Embora as autoridades ainda trabalhem para determinar a motivação do crime, a expansão territorial de milícias no Rio de Janeiro surge como uma forte possibilidade. A atuação de Marielle na defesa dos direitos humanos e das comunidades em áreas dominadas por milícias pode ter sido o motivo para o crime.
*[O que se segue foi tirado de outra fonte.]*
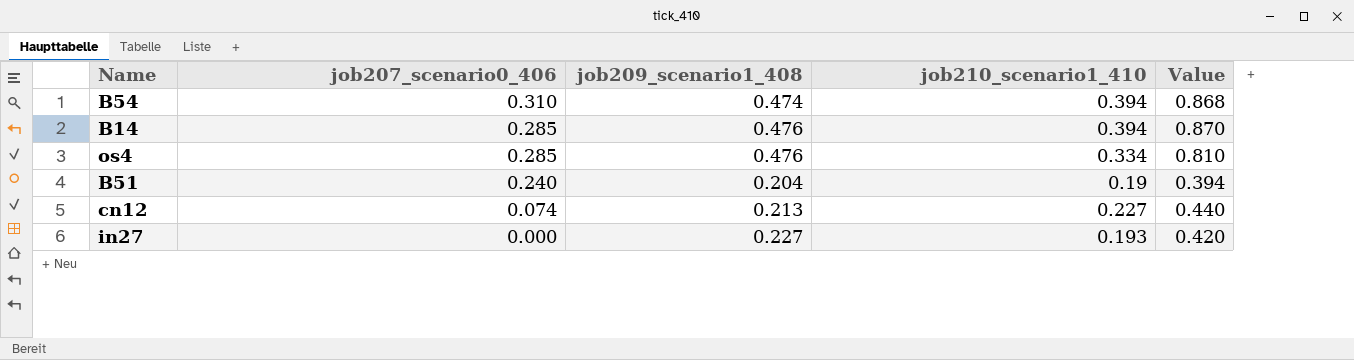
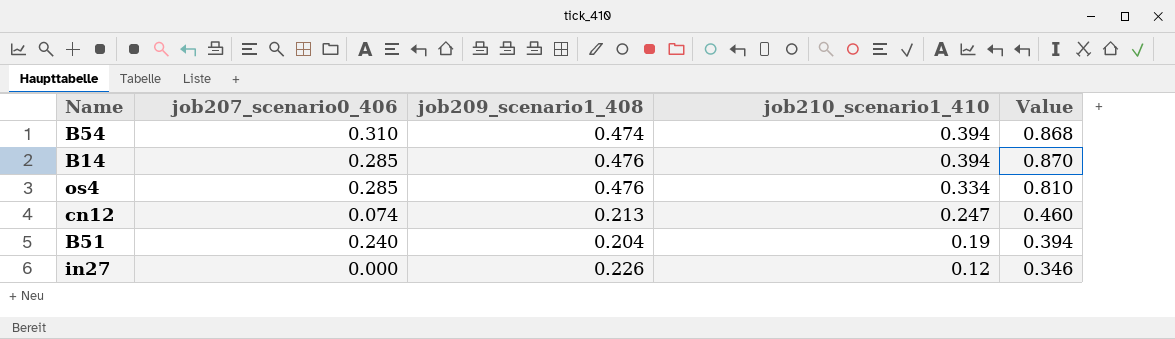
row order: job207_scenario0_406 descending -> job210_scenario1_410 descending
cn12 | job210_scenario1_410: 0.227 -> 0.247
cn12 | Value: 0.440 -> 0.460
in27 | job209_scenario1_408: 0.227 -> 0.226
in27 | job210_scenario1_410: 0.193 -> 0.12
in27 | Value: 0.420 -> 0.346

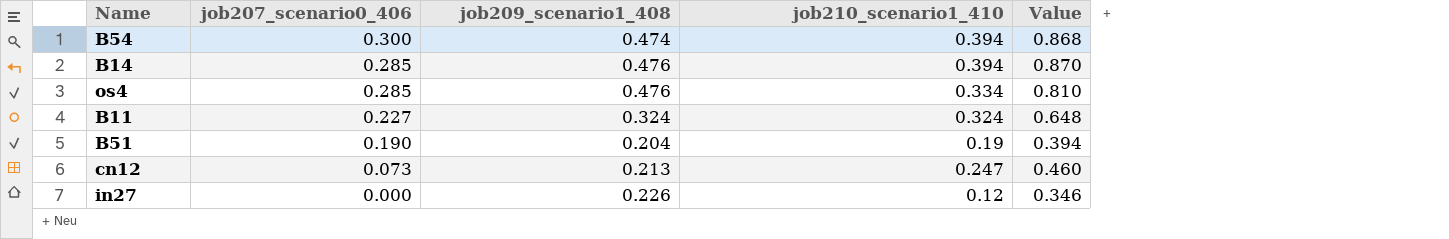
row order: job210_scenario1_410 descending -> job207_scenario0_406 descending
B54 | job207_scenario0_406: 0.310 -> 0.300
row B11: none -> 0.227 | 0.324 | 0.324 | 0.648
B51 | job207_scenario0_406: 0.240 -> 0.190
cn12 | job207_scenario0_406: 0.074 -> 0.073

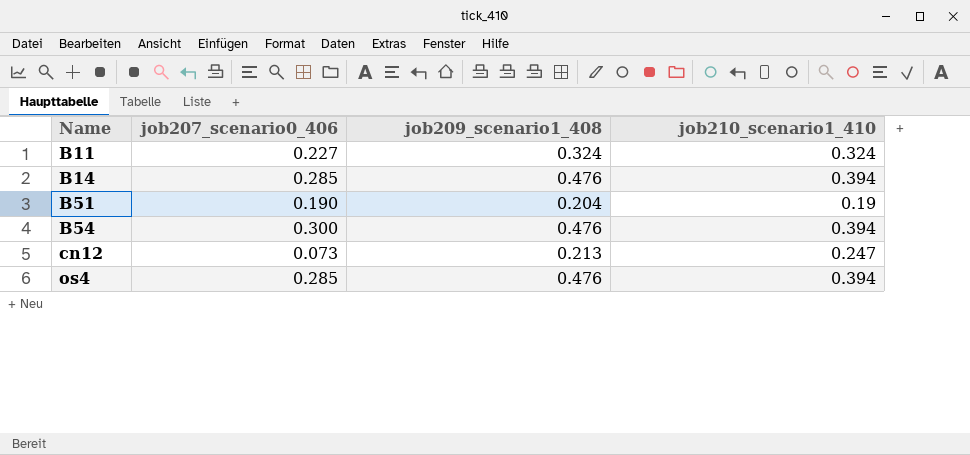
row order: job207_scenario0_406 descending -> Name ascending
column Value | formula: [job209_scenario1_408] + [job210_scenario1_410] -> none
row in27: 0.000 | 0.226 | 0.12 | 0.346 -> none
B54 | job209_scenario1_408: 0.474 -> 0.476
os4 | job210_scenario1_410: 0.334 -> 0.394

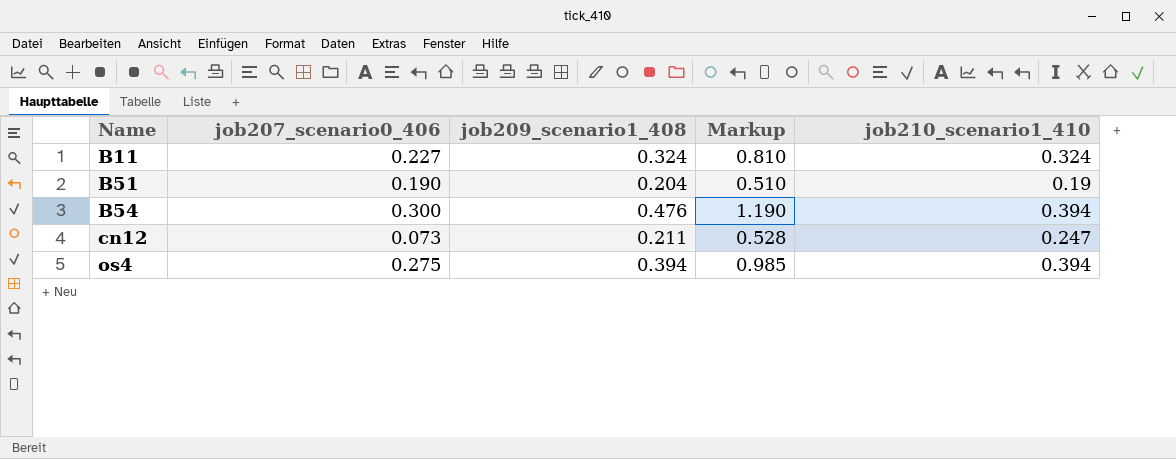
column Markup | formula: none -> [job209_scenario1_408] * 2.5
row B14: 0.285 | 0.476 | 0.394 -> none
cn12 | job209_scenario1_408: 0.213 -> 0.211
os4 | job207_scenario0_406: 0.285 -> 0.275
os4 | job209_scenario1_408: 0.476 -> 0.394

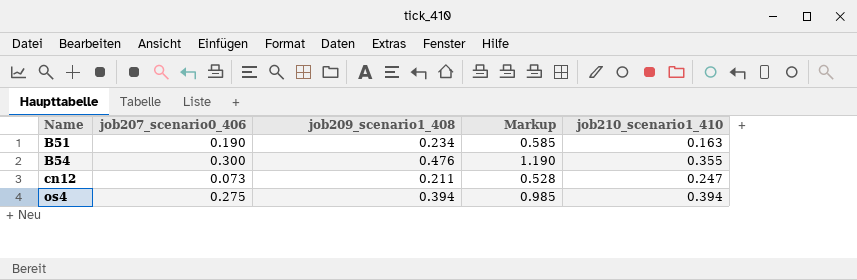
row B11: 0.227 | 0.324 | 0.810 | 0.324 -> none
B51 | job209_scenario1_408: 0.204 -> 0.234
B51 | Markup: 0.510 -> 0.585
B51 | job210_scenario1_410: 0.19 -> 0.163
B54 | job210_scenario1_410: 0.394 -> 0.355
Domingos Brazão, conselheiro do Tribunal de Contas do Estado, Chiquinho Brazão, deputado federal pelo Rio de Janeiro, e Rivaldo Barbosa, ex-chefe da Polícia Civil do Rio, foram presos na Operação Murder Inc., deflagrada pela Polícia Federal (PF) após a homologação da delação premiada do ex-policial Ronnie Lessa pelo Supremo Tribunal Federal (STF).
A operação deste domingo visa os autores intelectuais do crime, mas também investiga os crimes de organização criminosa e obstrução de justiça. A expectativa é que a delação premiada de Ronnie Lessa e as novas prisões tragam mais detalhes sobre o caso e possibilitem a identificação de todos os envolvidos.